Referring to fig. 2, in a further embodiment, the account management module 11 includes: an institution management submodule 111, a teacher management submodule 112, a professional management submodule 113, a student management submodule 114, an account deletion submodule 115 and a management level submodule 116 which are arranged in parallel with one another;
the hospital system management submodule 111 is used for individually adding and importing hospital system information in batches, distributing and canceling duplicate checking times of the hospital systems, and checking detection records of all the hospital systems; the teacher management sub-module 112 is used for individually adding and importing teacher information in batches, distributing and canceling the duplicate checking times of the teacher and checking the detection records of each teacher; the professional management submodule 113 is used for individually adding and importing professional information in batches, distributing and canceling the duplicate checking times of the professionals, and checking the detection records of each professional; the student management submodule 114 is used for individually adding and importing student information in batches, distributing and canceling the duplicate checking times of students, and checking the detection records of the students and whether the account is activated; the account deleting submodule 115 is used for deleting account information of inactivated institutions, instructors, professions and students; the management level sub-module 116 is used to check the management level of the school, and if there is a subordinate account, the management level can modify the subordinate account.

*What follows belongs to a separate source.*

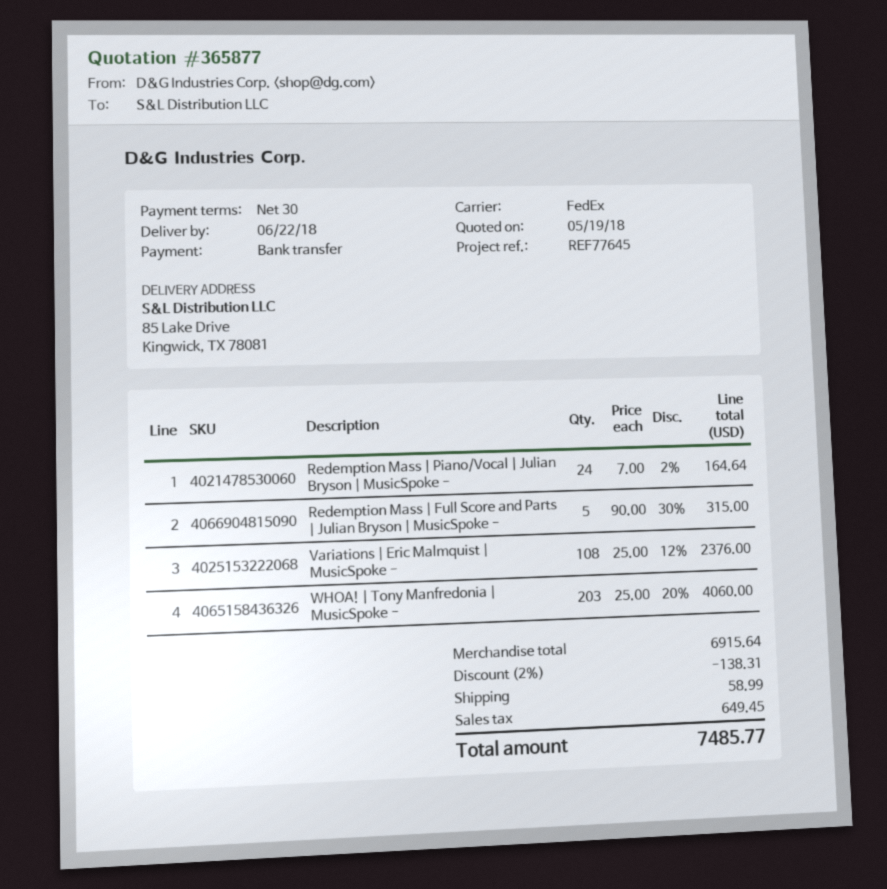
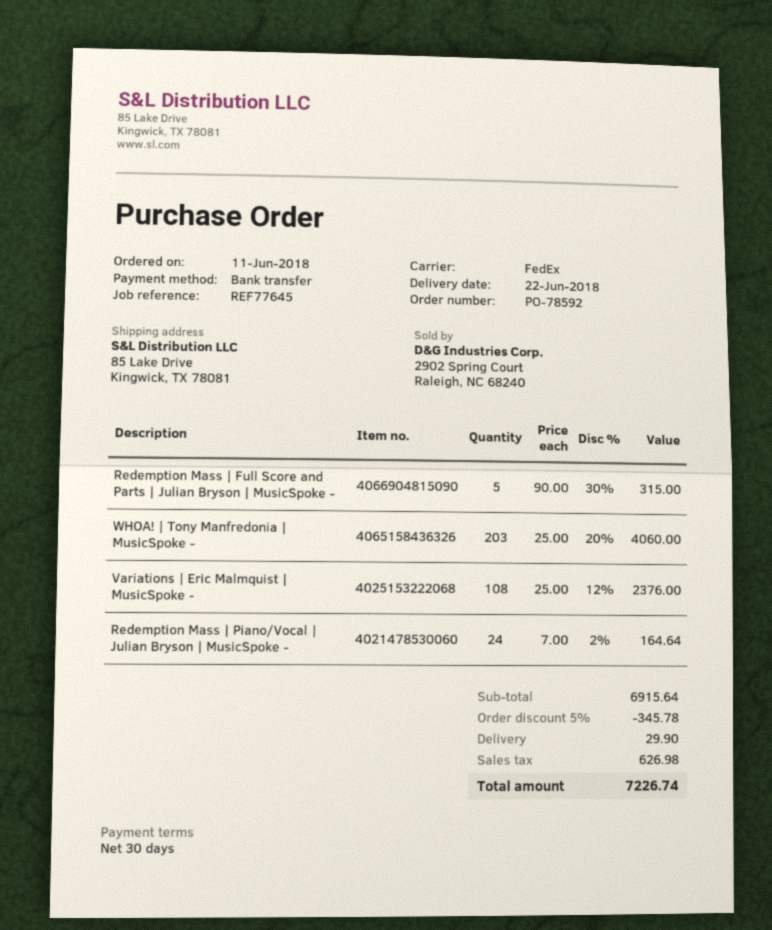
discount: 2% = 138.31 -> 5% = 345.78
shipping: 58.99 -> 29.90
tax: 649.45 -> 626.98
total: 7485.77 -> 7226.74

Referring to fig. 3, in a further embodiment, the paper detection module one 12 includes: submitting a detection submodule I121, which is used for providing a detection entrance, uploading a single document and a compressed packet, and automatically calculating how many articles and the required detection times by the system, wherein if a self-built library exists, whether the article needs to be selected according to the requirement during detection can be selected, and the current graduates and the corresponding graduates can be detected; the submission recording submodule 122 is connected with the submission detection submodule I121 and is used for checking detection records, detection results and downloading detection reports; the unqualified report submodule 123 is connected with the first submission recording submodule 122 and is used for checking an unqualified detection report; and a paper grouping management submodule 124 connected to the first submission detection submodule 121, configured to group the detected papers.
Referring to fig. 4, in a further embodiment, the school mutual inspection module 13 includes: an interactive check module 131, configured to submit a compressed packet containing a plurality of papers and set a similarity interval of the papers, where the number of references is limited; the mutual inspection submodule 132 connected to the submission mutual inspection submodule 131 is configured to perform mutual inspection on the documents in the compressed package submitted by the submission mutual inspection submodule 131; and a mutual examination record submodule 133 coupled to the mutual examination submodule 132 for viewing the extracted mutual examination record.
Referring to fig. 5, in a further embodiment, the system configuration module 14 includes: a duplicate checking parameter submodule 141, configured to set a similarity interval of the thesis and limit the number of reference documents; the hospital system permission submodule 142, which is arranged in parallel with the duplication checking parameter submodule 141, is used for setting the permission of the hospital system, and specifically includes: the method comprises the steps of allowing the institution to customize the total similarity ratio interval value of qualified papers, allowing the institution to select a detection algorithm, allowing the institution to select whether a past theoretical library participates in detection or not, and allowing the institution to customize the lower limit value of the reference quantity of student papers.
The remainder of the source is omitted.